Itemized modification records

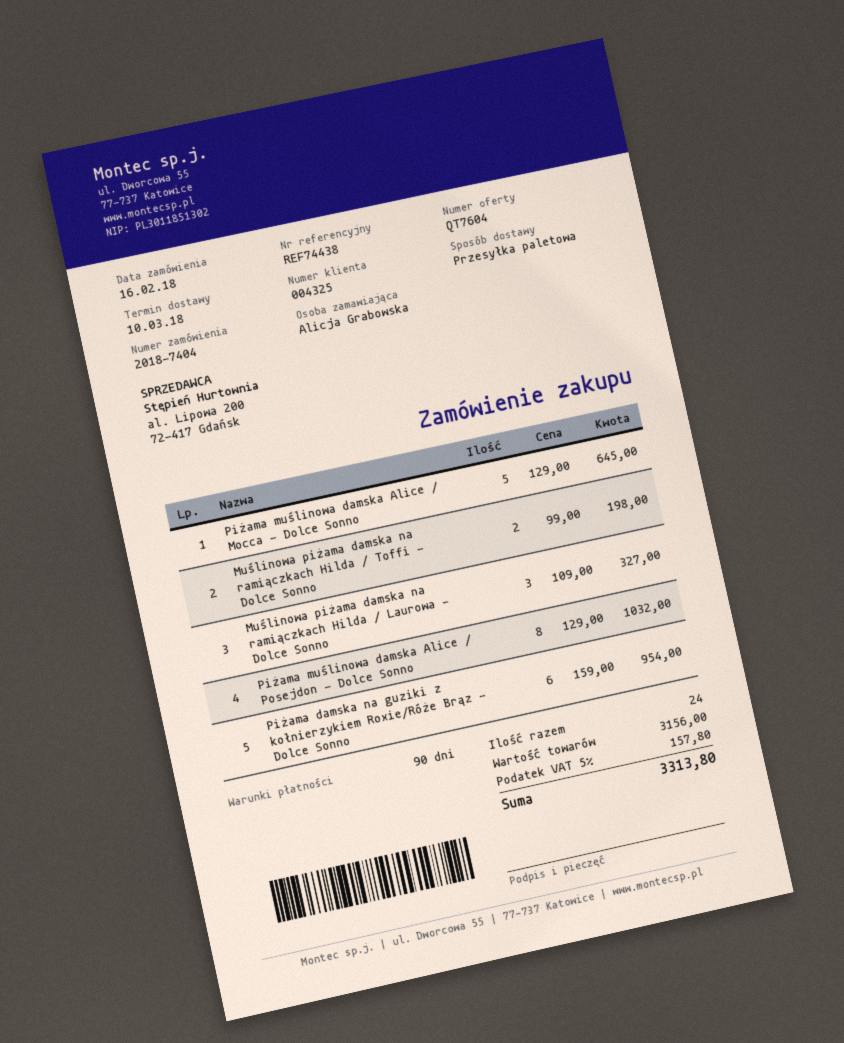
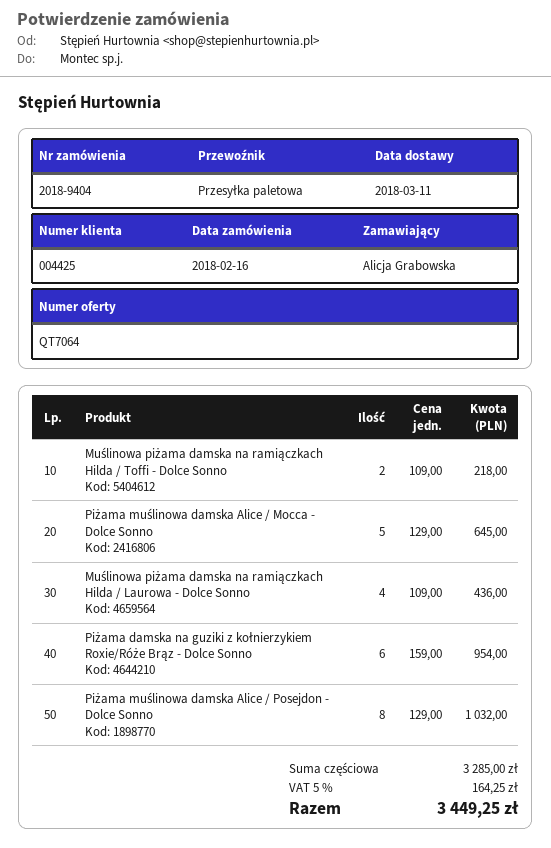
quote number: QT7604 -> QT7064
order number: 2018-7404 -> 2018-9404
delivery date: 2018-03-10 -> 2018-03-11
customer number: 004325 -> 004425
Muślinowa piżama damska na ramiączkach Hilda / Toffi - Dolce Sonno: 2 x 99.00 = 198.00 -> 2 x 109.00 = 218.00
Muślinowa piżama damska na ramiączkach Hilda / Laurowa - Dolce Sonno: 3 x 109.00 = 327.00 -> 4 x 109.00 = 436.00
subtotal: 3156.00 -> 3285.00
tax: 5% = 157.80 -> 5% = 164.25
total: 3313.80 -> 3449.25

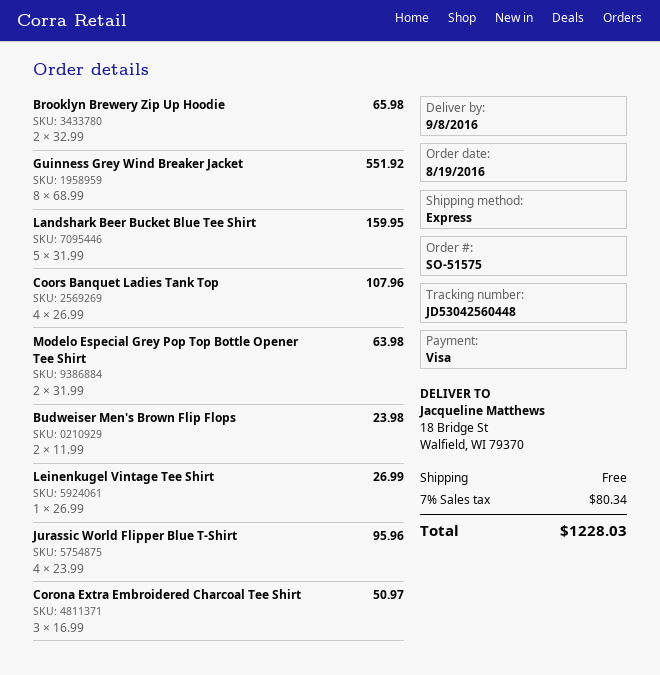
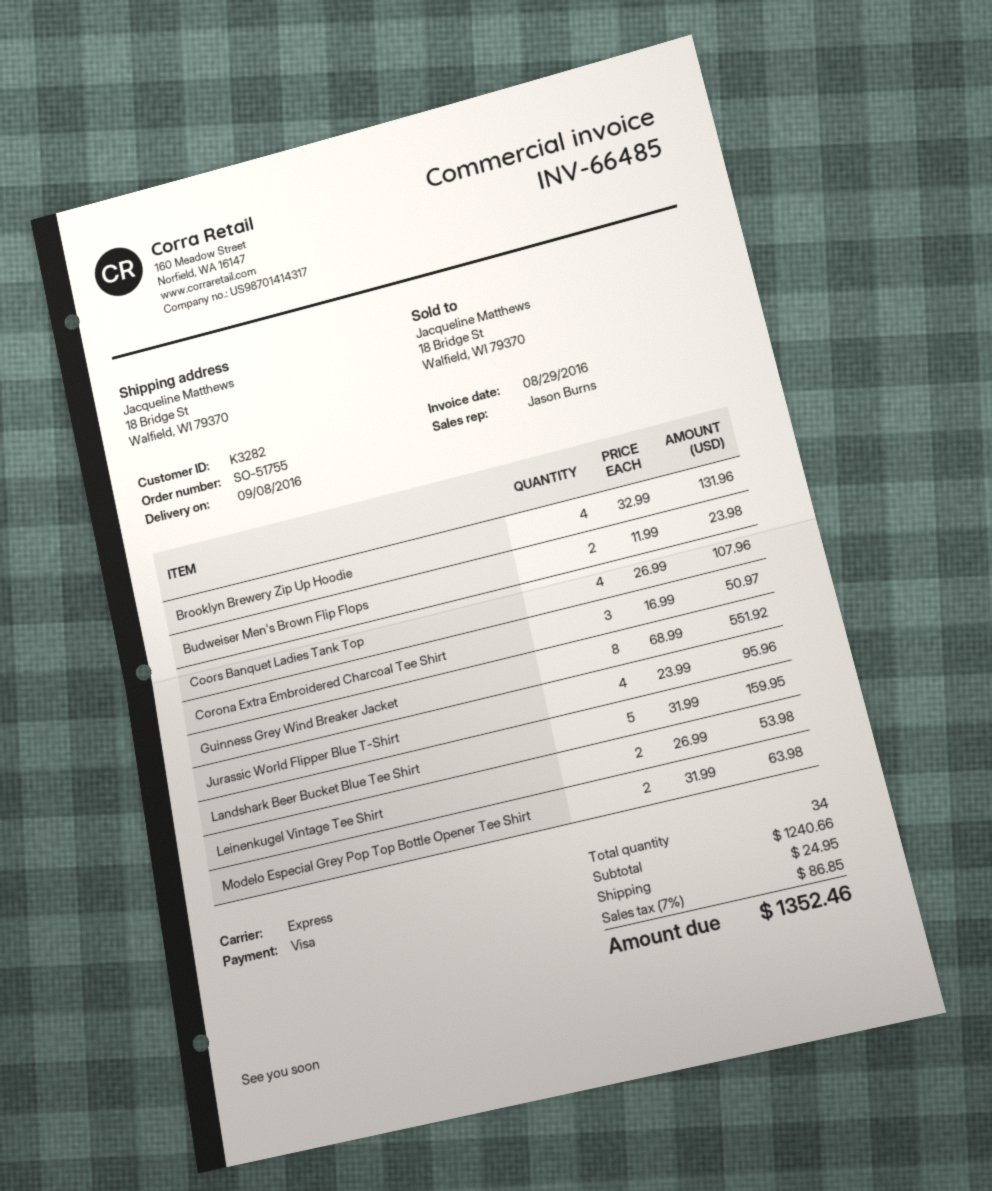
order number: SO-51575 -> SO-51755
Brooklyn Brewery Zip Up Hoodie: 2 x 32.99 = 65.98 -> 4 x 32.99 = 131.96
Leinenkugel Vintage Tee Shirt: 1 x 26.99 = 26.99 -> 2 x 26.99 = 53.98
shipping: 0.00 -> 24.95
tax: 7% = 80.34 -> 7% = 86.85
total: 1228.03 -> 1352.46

==

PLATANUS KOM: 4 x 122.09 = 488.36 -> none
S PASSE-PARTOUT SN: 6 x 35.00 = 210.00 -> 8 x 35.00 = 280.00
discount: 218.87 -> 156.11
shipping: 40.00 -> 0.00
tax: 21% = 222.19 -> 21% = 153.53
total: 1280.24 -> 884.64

▶ **Exercise description**
Please copy the lines in the records above between the one holding "quote number: QT7604 -> QT7064" and the one holding "Muślinowa piżama damska na ramiączkach Hilda / Toffi", inclusive, exactly and with no other line.

▶ **Result for this task**
quote number: QT7604 -> QT7064
order number: 2018-7404 -> 2018-9404
delivery date: 2018-03-10 -> 2018-03-11
customer number: 004325 -> 004425
Muślinowa piżama damska na ramiączkach Hilda / Toffi - Dolce Sonno: 2 x 99.00 = 198.00 -> 2 x 109.00 = 218.00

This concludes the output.